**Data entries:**
-=-=-=-=-
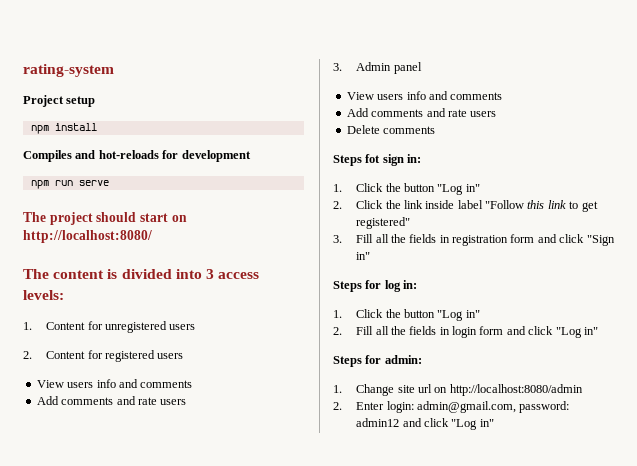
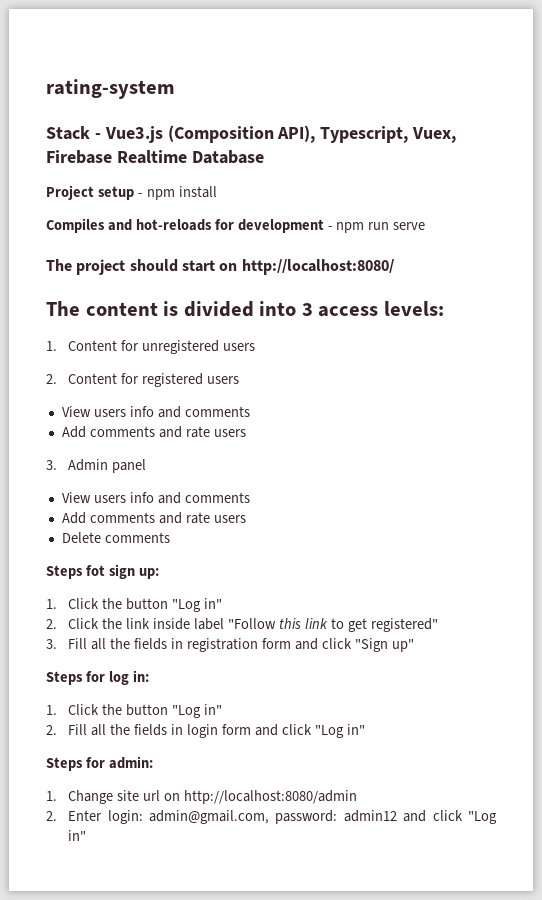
+ Stack - Vue3.js (Composition API), Typescript, Vuex, Firebase Realtime Database
- Project setup
- npm install
+ Project setup - npm install
- Compiles and hot-reloads for development
- npm run serve
+ Compiles and hot-reloads for development - npm run serve
- Steps fot sign in:
+ Steps fot sign up:
- 3. Fill all the fields in registration form and click "Sign in"
+ 3. Fill all the fields in registration form and click "Sign up"

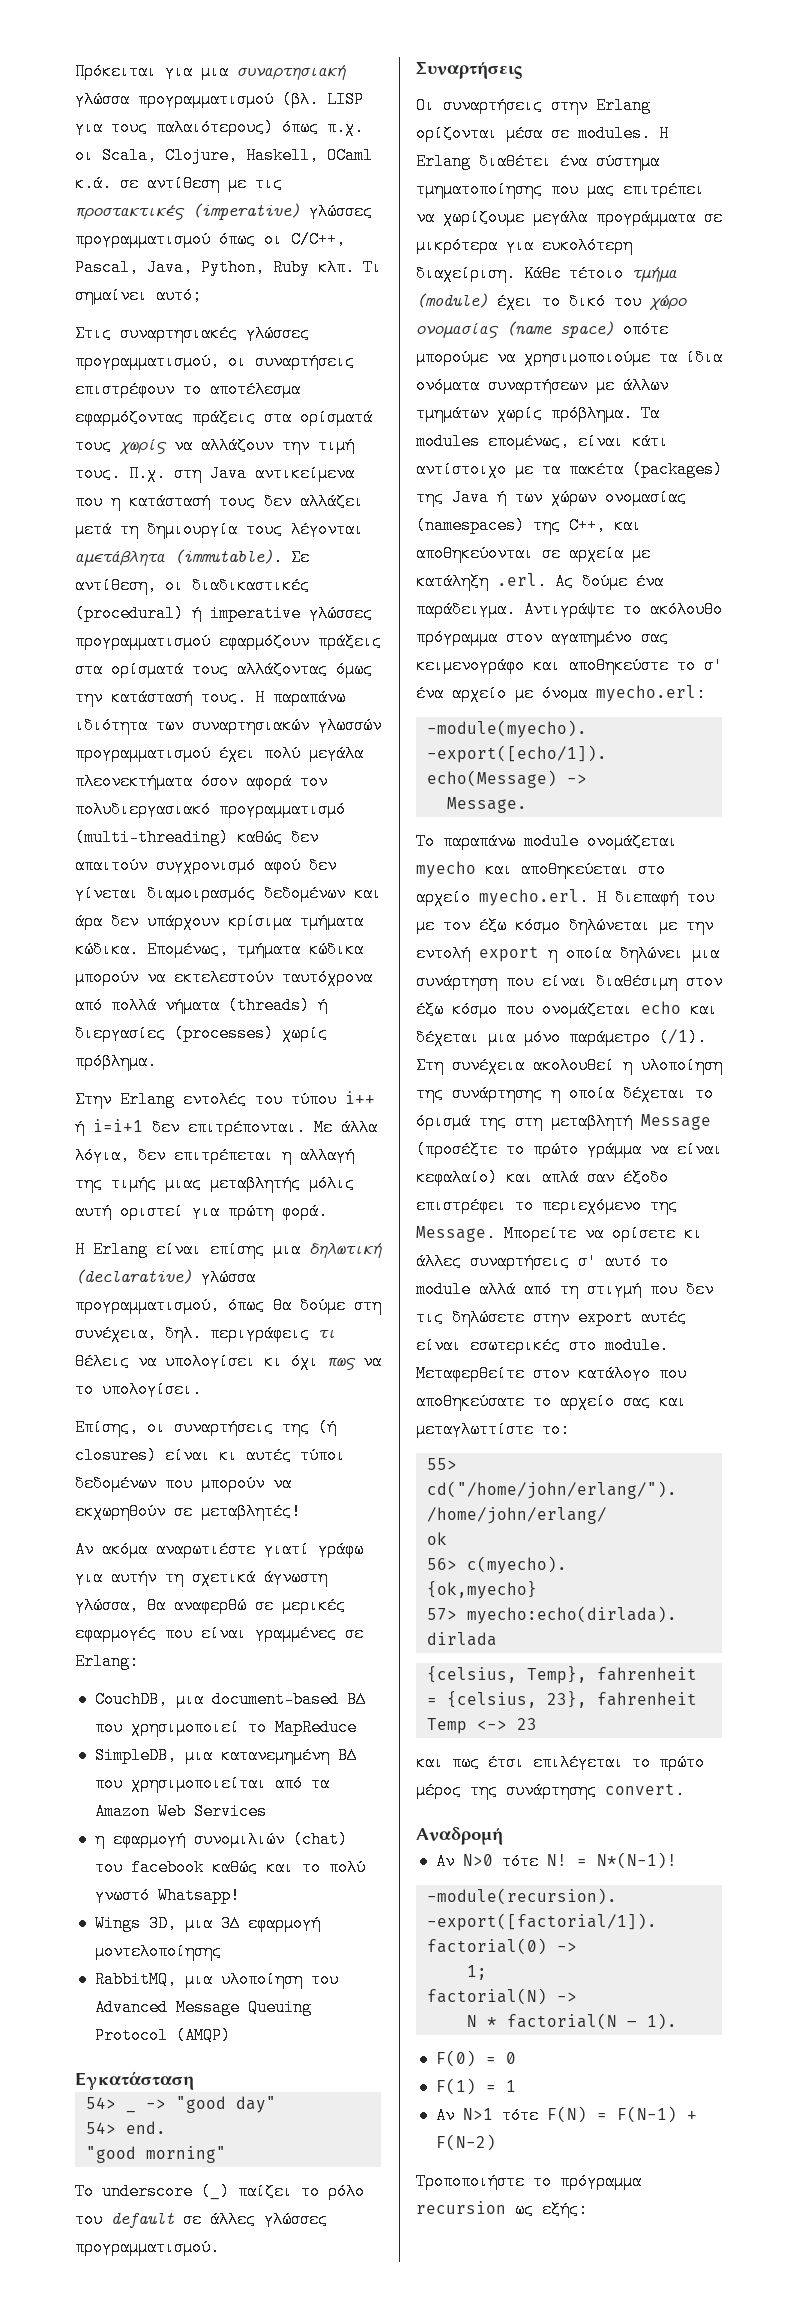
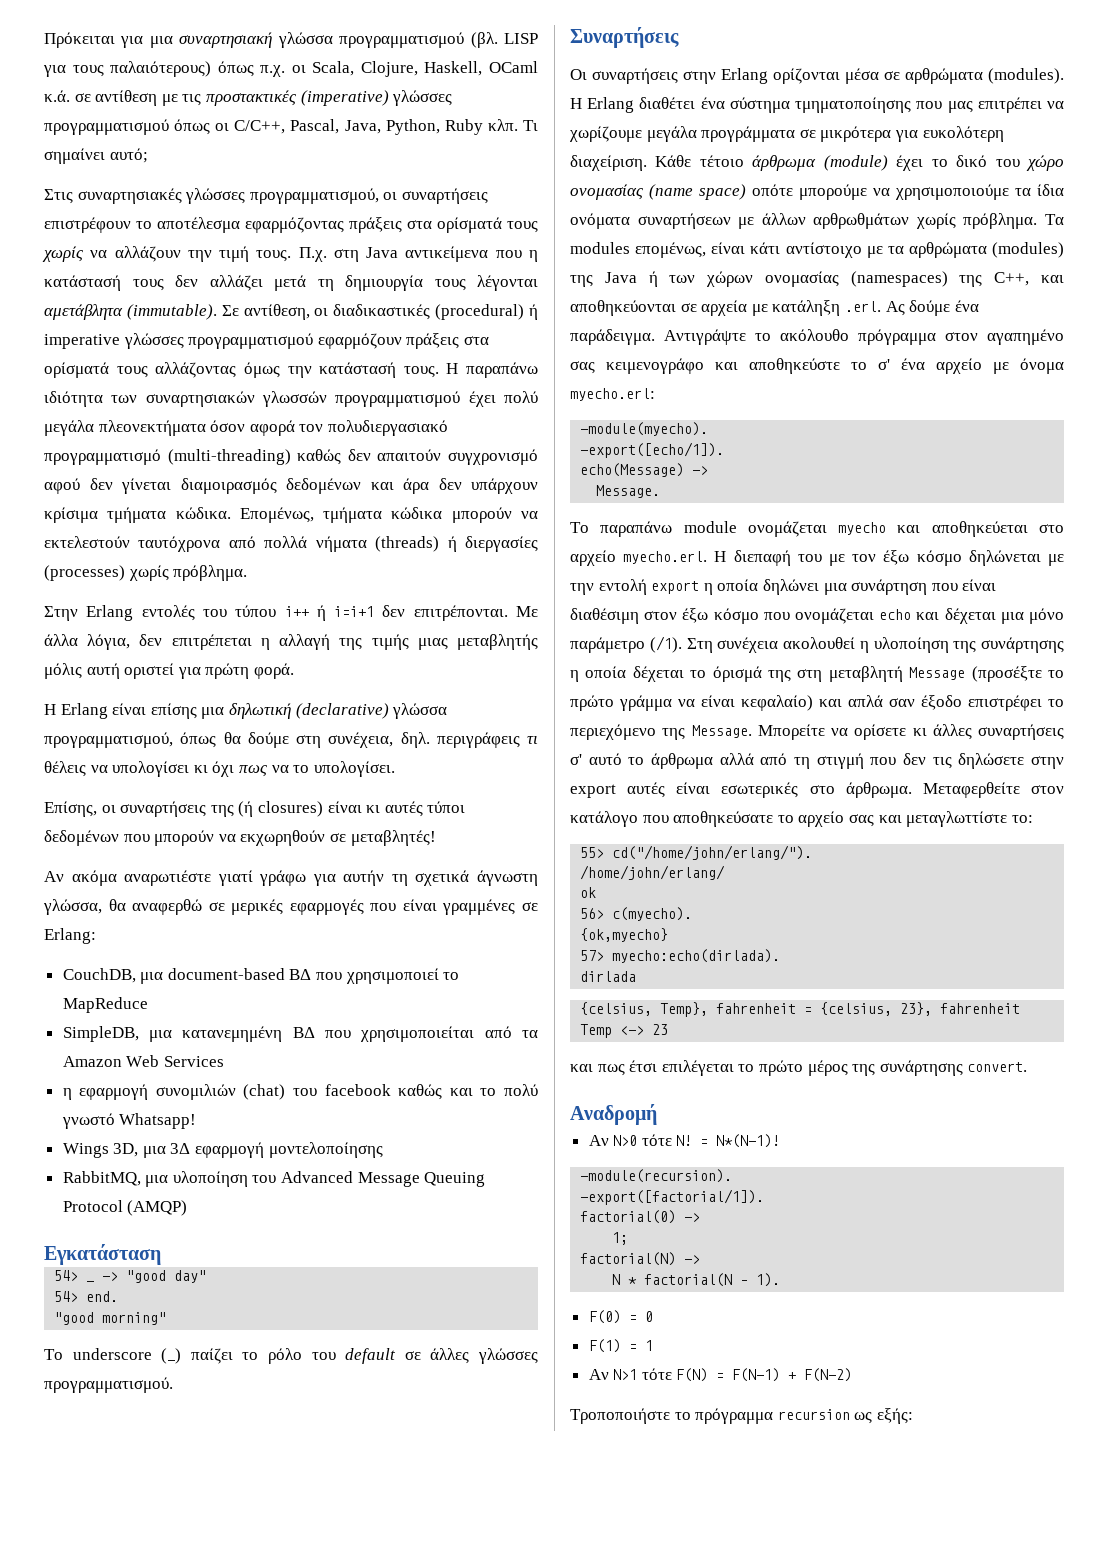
- Οι συναρτήσεις στην Erlang ορίζονται μέσα σε modules.
+ Οι συναρτήσεις στην Erlang ορίζονται μέσα σε αρθρώματα (modules).
- Κάθε τέτοιο τμήμα (module) έχει το δικό του χώρο ονομασίας (name space) οπότε μπορούμε να χρησιμοποιούμε τα ίδια ονόματα συναρτήσεων με άλλων τμημάτων χωρίς πρόβλημα.
+ Κάθε τέτοιο άρθρωμα (module) έχει το δικό του χώρο ονομασίας (name space) οπότε μπορούμε να χρησιμοποιούμε τα ίδια ονόματα συναρτήσεων με άλλων αρθρωθμάτων χωρίς πρόβλημα.
- Τα modules επομένως, είναι κάτι αντίστοιχο με τα πακέτα (packages) της Java ή των χώρων ονομασίας (namespaces) της C++, και αποθηκεύονται σε αρχεία με κατάληξη .erl. Ας δούμε ένα παράδειγμα.
+ Τα modules επομένως, είναι κάτι αντίστοιχο με τα αρθρώματα (modules) της Java ή των χώρων ονομασίας (namespaces) της C++, και αποθηκεύονται σε αρχεία με κατάληξη .erl. Ας δούμε ένα παράδειγμα.
- Μπορείτε να ορίσετε κι άλλες συναρτήσεις σ' αυτό το module αλλά από τη στιγμή που δεν τις δηλώσετε στην export αυτές είναι εσωτερικές στο module.
+ Μπορείτε να ορίσετε κι άλλες συναρτήσεις σ' αυτό το άρθρωμα αλλά από τη στιγμή που δεν τις δηλώσετε στην export αυτές είναι εσωτερικές στο άρθρωμα.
-=-=-=-=-
**Activity:** Set down exactly the lines beginning at the one that holds "σε αρθρώματα (modules)." and ending with the last line of the data.

**Solution to this task:**
+ Οι συναρτήσεις στην Erlang ορίζονται μέσα σε αρθρώματα (modules).
- Κάθε τέτοιο τμήμα (module) έχει το δικό του χώρο ονομασίας (name space) οπότε μπορούμε να χρησιμοποιούμε τα ίδια ονόματα συναρτήσεων με άλλων τμημάτων χωρίς πρόβλημα.
+ Κάθε τέτοιο άρθρωμα (module) έχει το δικό του χώρο ονομασίας (name space) οπότε μπορούμε να χρησιμοποιούμε τα ίδια ονόματα συναρτήσεων με άλλων αρθρωθμάτων χωρίς πρόβλημα.
- Τα modules επομένως, είναι κάτι αντίστοιχο με τα πακέτα (packages) της Java ή των χώρων ονομασίας (namespaces) της C++, και αποθηκεύονται σε αρχεία με κατάληξη .erl. Ας δούμε ένα παράδειγμα.
+ Τα modules επομένως, είναι κάτι αντίστοιχο με τα αρθρώματα (modules) της Java ή των χώρων ονομασίας (namespaces) της C++, και αποθηκεύονται σε αρχεία με κατάληξη .erl. Ας δούμε ένα παράδειγμα.
- Μπορείτε να ορίσετε κι άλλες συναρτήσεις σ' αυτό το module αλλά από τη στιγμή που δεν τις δηλώσετε στην export αυτές είναι εσωτερικές στο module.
+ Μπορείτε να ορίσετε κι άλλες συναρτήσεις σ' αυτό το άρθρωμα αλλά από τη στιγμή που δεν τις δηλώσετε στην export αυτές είναι εσωτερικές στο άρθρωμα.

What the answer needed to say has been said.